Even the best ideas are unlikely to produce sustainable long-term gains unless they are scalable. This means that any wins — a segment-based email approach — need to be automated.

An email marketing platform that allows for customer segmentation based on variables like predicted customer lifetime value, and lifecycle stage, is indispensable.

Short of that, application programming interfaces (APIs) that automatically pump segmentation variables into the email service provider environment or trigger lifecycle marketing emails based on key behavioral milestones can help reduce the friction involved in executing an email marketing strategy.

Via – 5 Data-Driven Lessons In Retention Marketing From E-Commerce Stars

It is easier to measure your ROI by actually Identifying and applying retention marketing theories, but it’s far much better to keep track of the best and most common retention marketing strategies that other have applied and observe its effectivity. And by doing so you may also try to strategize using other means that is used for customer retention.

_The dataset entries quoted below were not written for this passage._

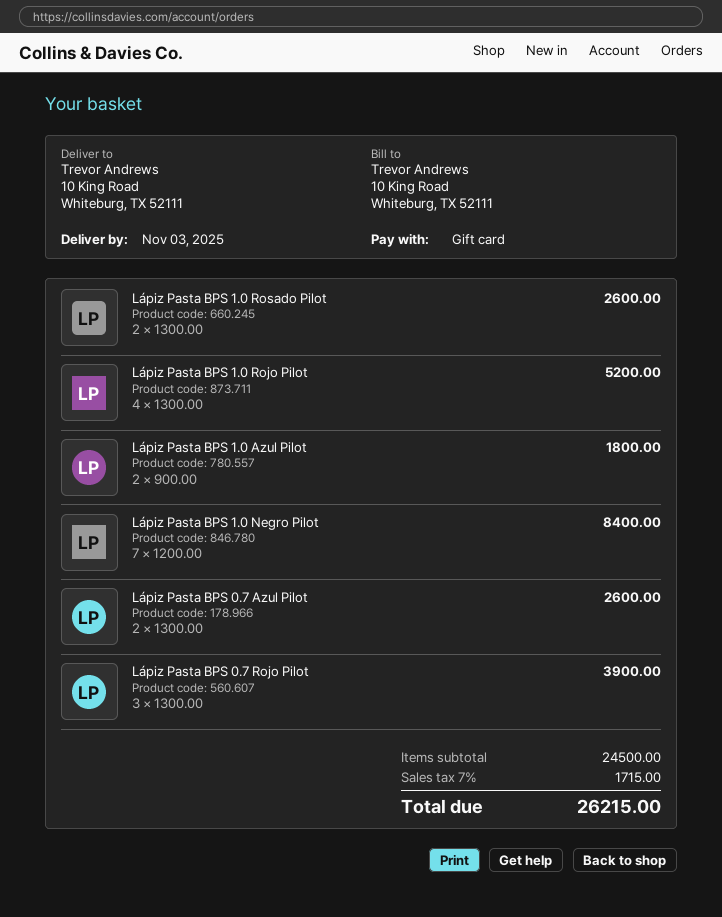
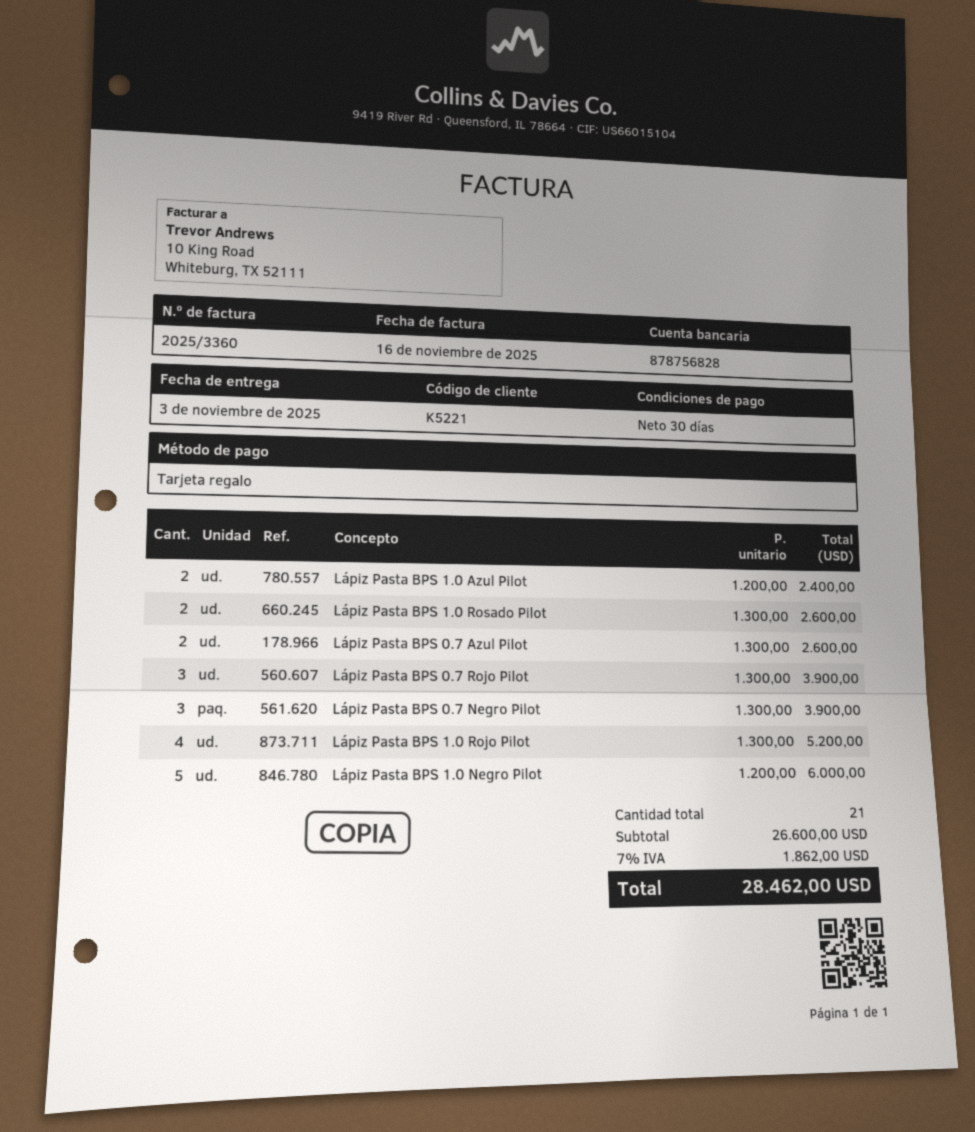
Lápiz Pasta BPS 1.0 Azul Pilot: 2 x 900.00 = 1800.00 -> 2 x 1200.00 = 2400.00
Lápiz Pasta BPS 1.0 Negro Pilot: 7 x 1200.00 = 8400.00 -> 5 x 1200.00 = 6000.00
Lápiz Pasta BPS 0.7 Negro Pilot: none -> 3 x 1300.00 = 3900.00
subtotal: 24500.00 -> 26600.00
tax: 7% = 1715.00 -> 7% = 1862.00
total: 26215.00 -> 28462.00

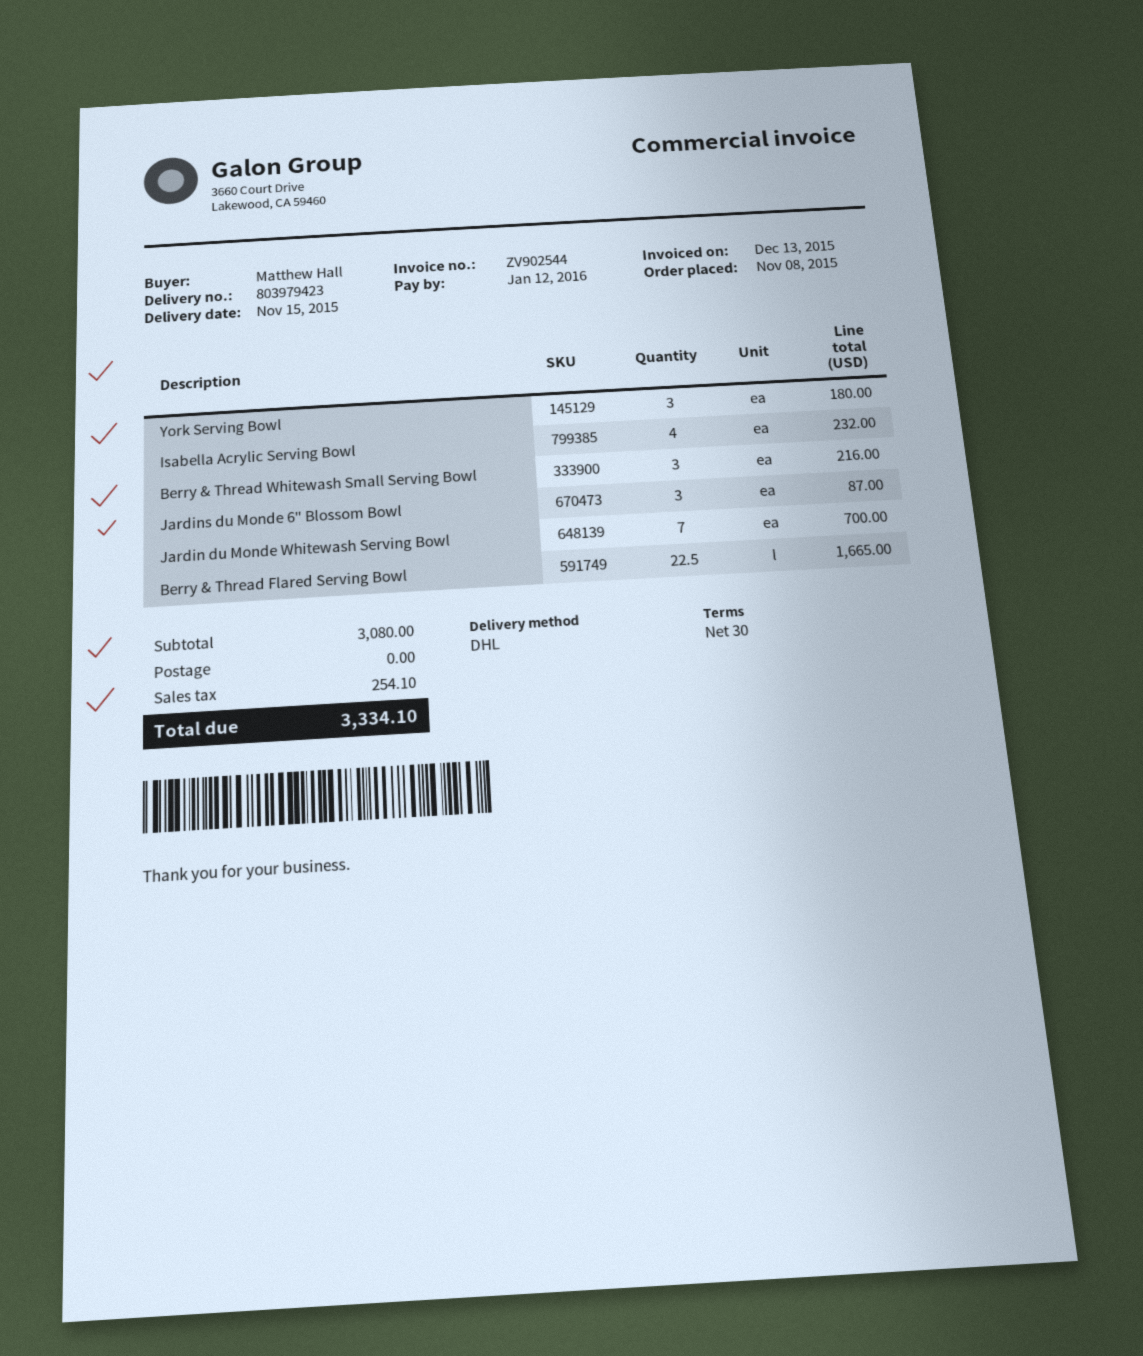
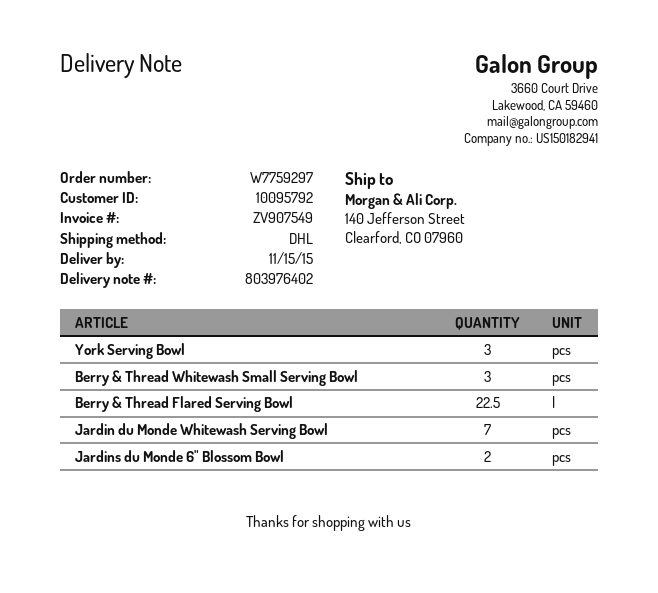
delivery note number: 803979423 -> 803976402
invoice number: ZV902544 -> ZV907549
Isabella Acrylic Serving Bowl: 4 -> none
Jardins du Monde 6" Blossom Bowl: 3 -> 2

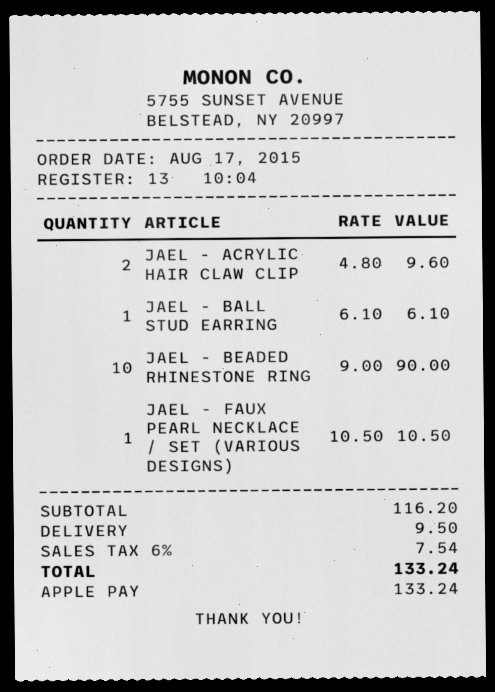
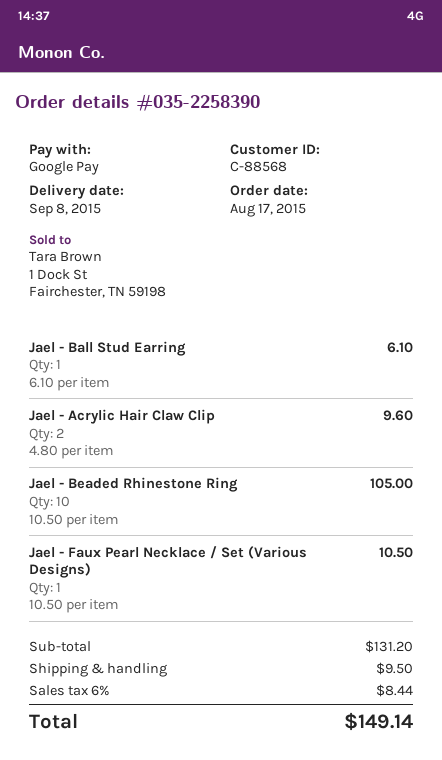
payment method: Apple Pay -> Google Pay
JAEL - BEADED RHINESTONE RING: 10 x 9.00 = 90.00 -> 10 x 10.50 = 105.00
subtotal: 116.20 -> 131.20
tax: 6% = 7.54 -> 6% = 8.44
total: 133.24 -> 149.14

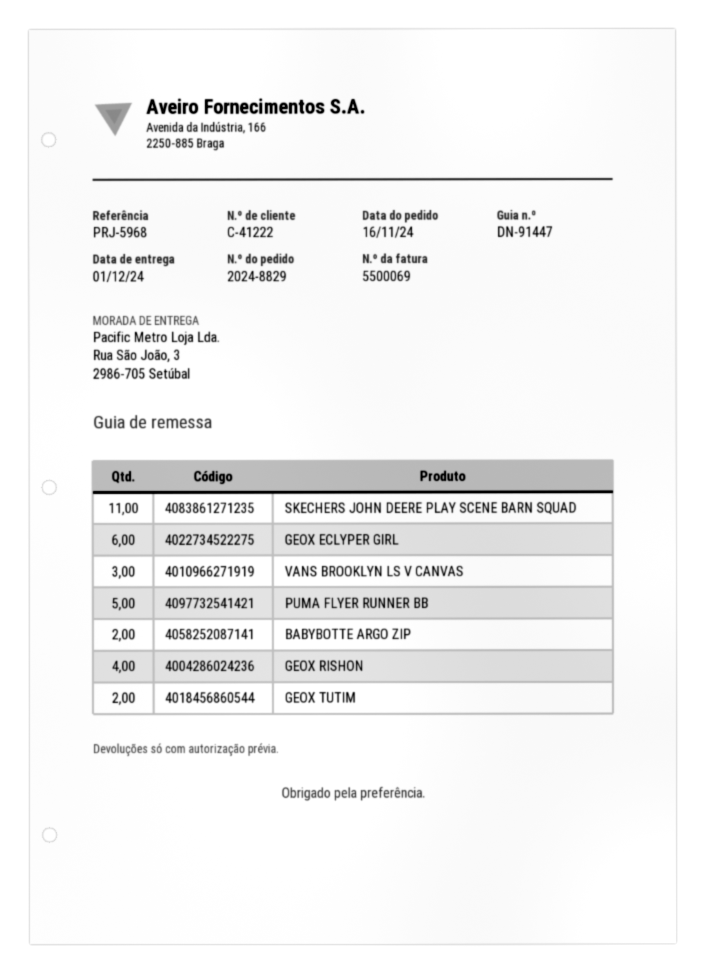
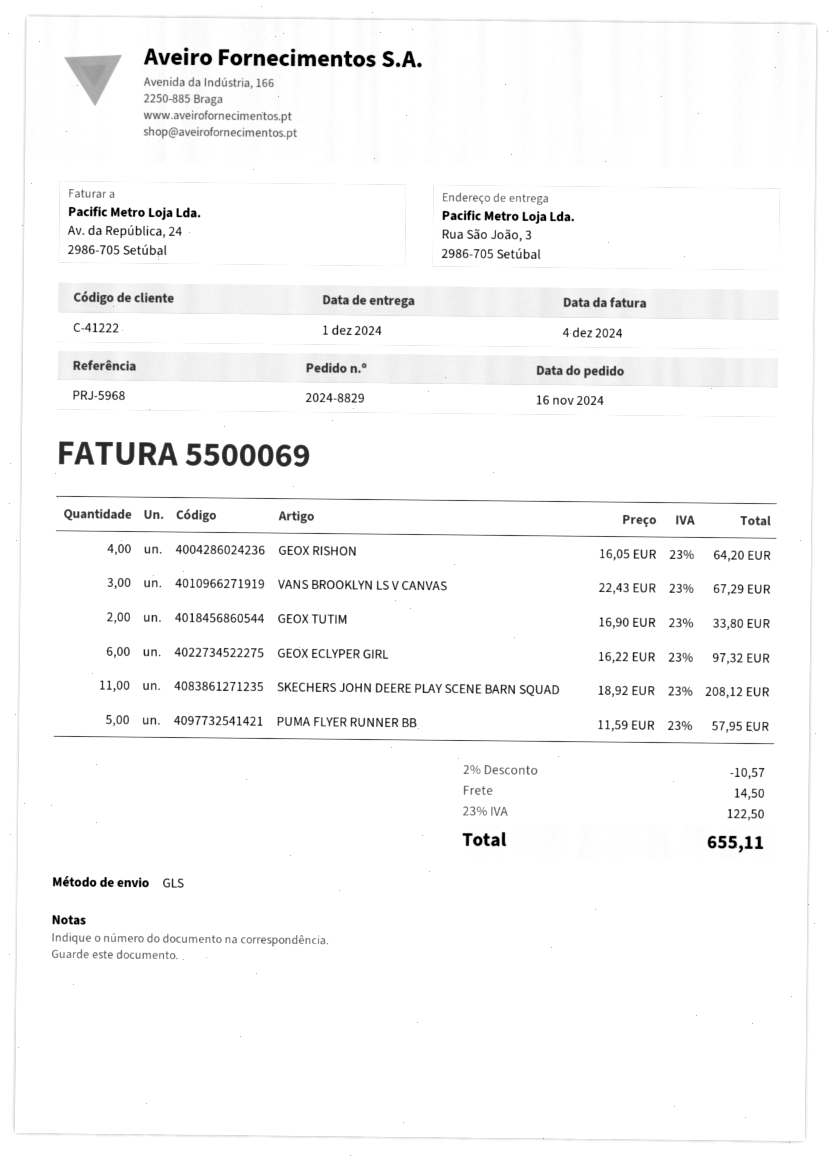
BABYBOTTE ARGO ZIP: 2 -> none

11 other customer retention strategies will include:

  1. Blogs
  2. CRM Systems
  3. Loyalty Programs
  4. Magic Moments
  5. Overcome Buyer’s Remorse
  6. Personal Touches
  7. Premiums and Gifts
  8. Questionnaires and Surveys
  9. Regular Reviews
  10. Social Media
  11. Welcome Book

Via –20 Customer Retention Strategies

Big companies usually take retention marketing strategy seriously by implementing a more established strategy in retention marketing. Remember that by having an increase in customer retention in about 8%, the profit will also increase handsomely around 23-98%.

BENEFITS OF RETENTION MARKETING STRATEGIES

This is a summary of the benefits when focusing your strategy on the implementation of retention marketing:

  •         Increased revenue
  •         Lower customer acquisition costs
  •         Increased referral rates and the creation of brand advocates
  •         Building of stronger relationships with existing customers
  •         Improved approach to customer service
  •         Identification of new business opportunities and ways to serve your customer base
  •         Gaining deeper insights into your customer’s needs

Via – 6 Retention Marketing Strategies

Every marketer knows that it is very cost-effective to retain an existing customer than to acquire a prospective customer, yet only a few percentage of the companies put their marketing focus on customer retention. But this article will help you better understand the importance of the retention marketing and why it should be the main focus for your marketing strategy.